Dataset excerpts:
══════════

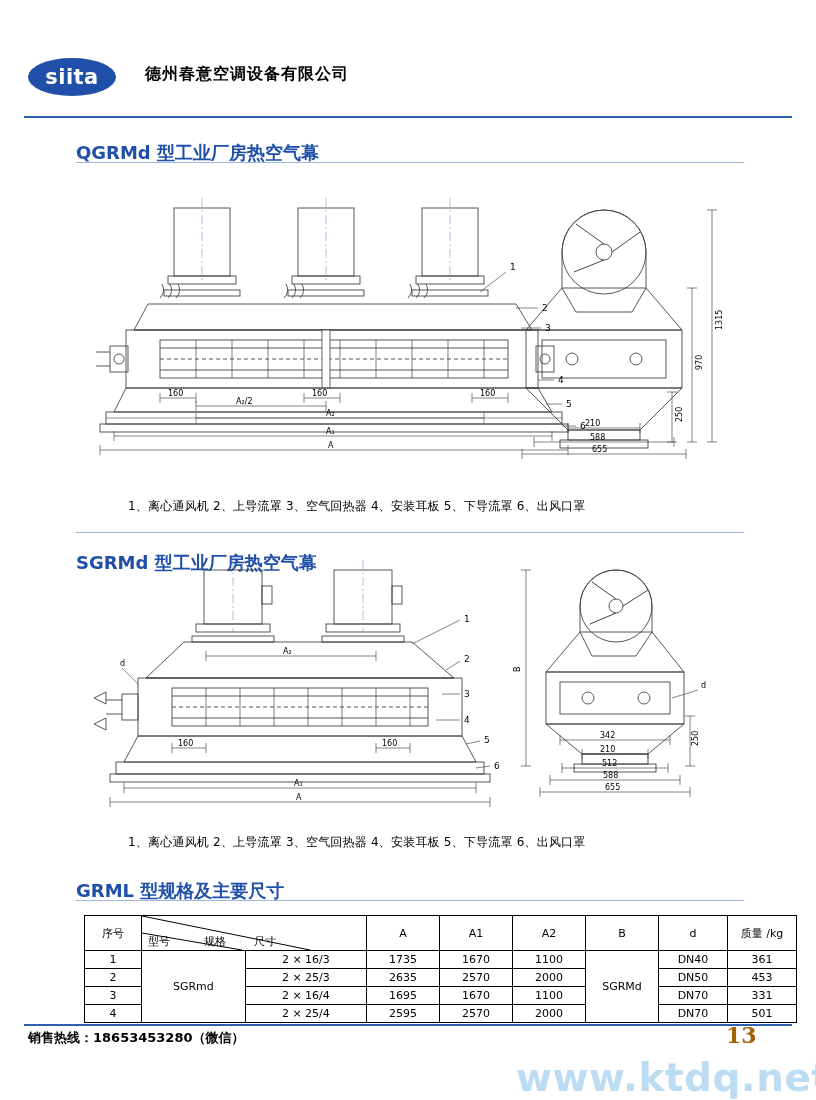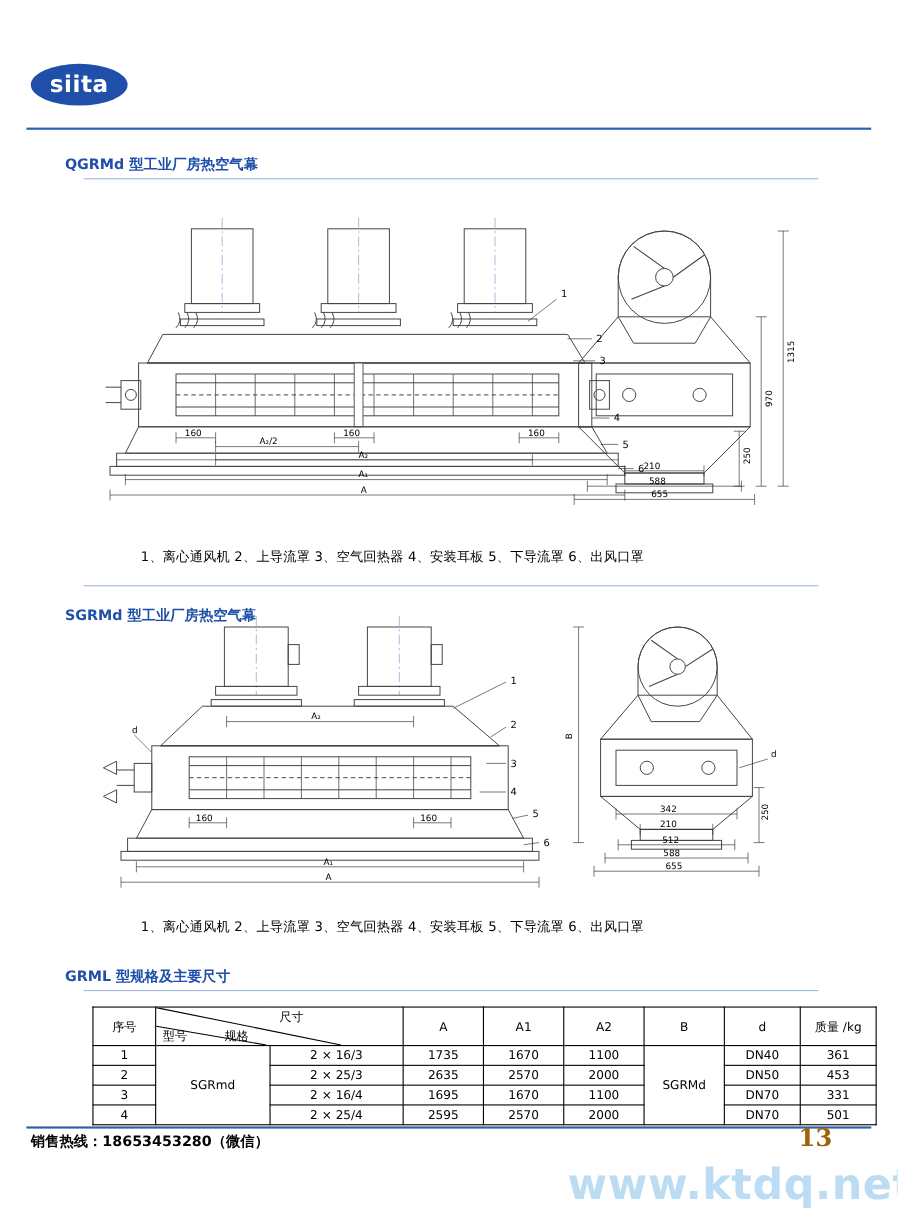--- a/index.html
+++ b/index.html
@@ -140,6 +140,7 @@
       <div class="logo-ell"></div>
       <div class="logo-text">siita</div>
     </div>
+    <div class="header-title">德州春意空调设备有限公司</div>
   </div>
   <div class="header-rule"></div>
 

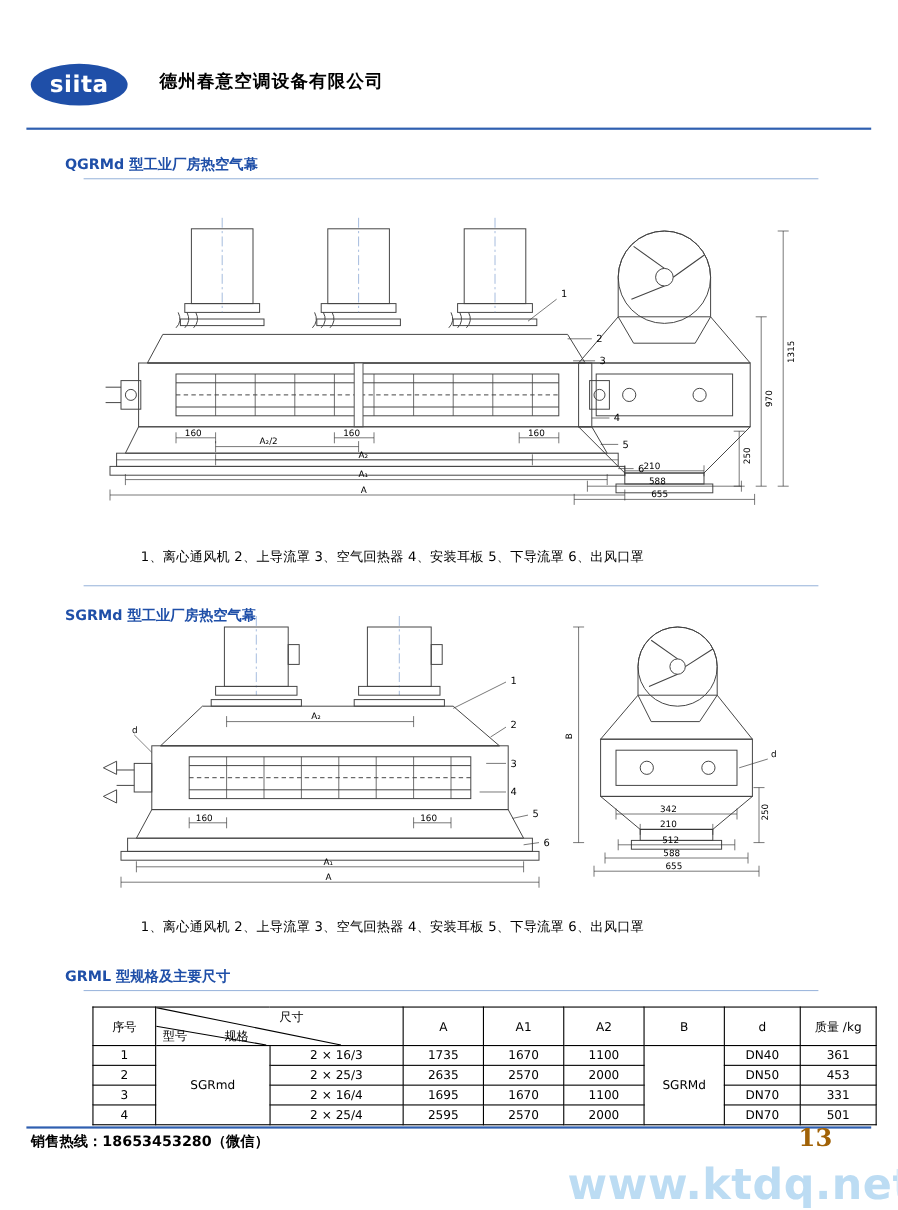--- a/index.html
+++ b/index.html
@@ -48,8 +48,8 @@
 
   
   .sec-head {
-    position:absolute; left:59px;
-    font-size:13px; font-weight:bold;
+    position:absolute; left:76px;
+    font-size:18px; font-weight:bold;
     color:#1f4fa8;
     font-family:"DejaVu Sans", sans-serif;
     white-space:nowrap;

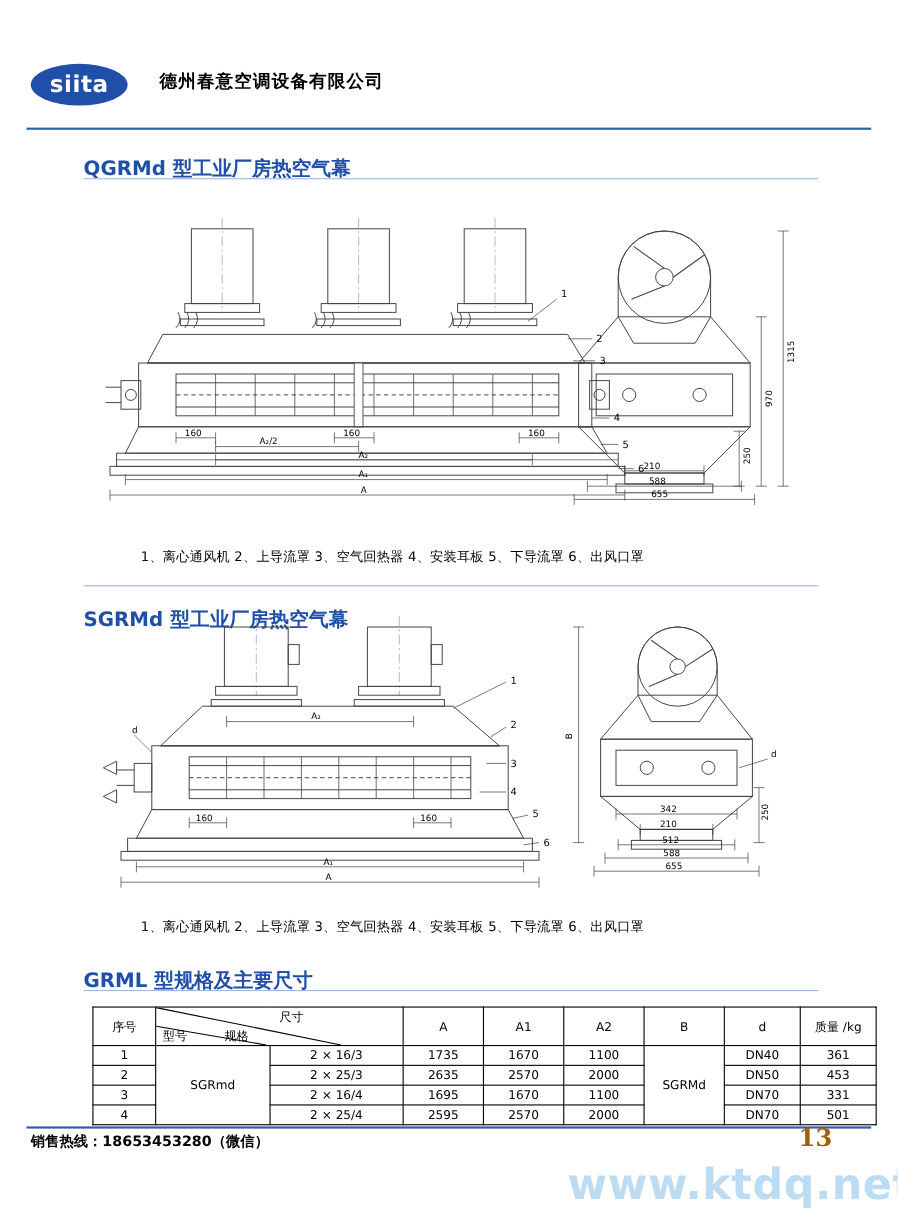--- a/index.html
+++ b/index.html
@@ -495,7 +495,7 @@
               <line x1="0" y1="0" x2="168" y2="34" stroke="#000" stroke-width="1"></line>
               <line x1="0" y1="17" x2="100" y2="34" stroke="#000" stroke-width="1"></line>
             </svg>
-            <span class="diag-lbl" style="left:112px; top:1px;">尺寸</span>
+            <span class="diag-lbl" style="left:112px; top:18px;">尺寸</span>
             <span class="diag-lbl" style="left:6px; top:18px;">型号</span>
             <span class="diag-lbl" style="left:62px; top:18px;">规格</span>
           </div>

══════════

- Brief -
Lines in the records that hold "span" should be tallied, with the total given on its own.

- Exercise response -
4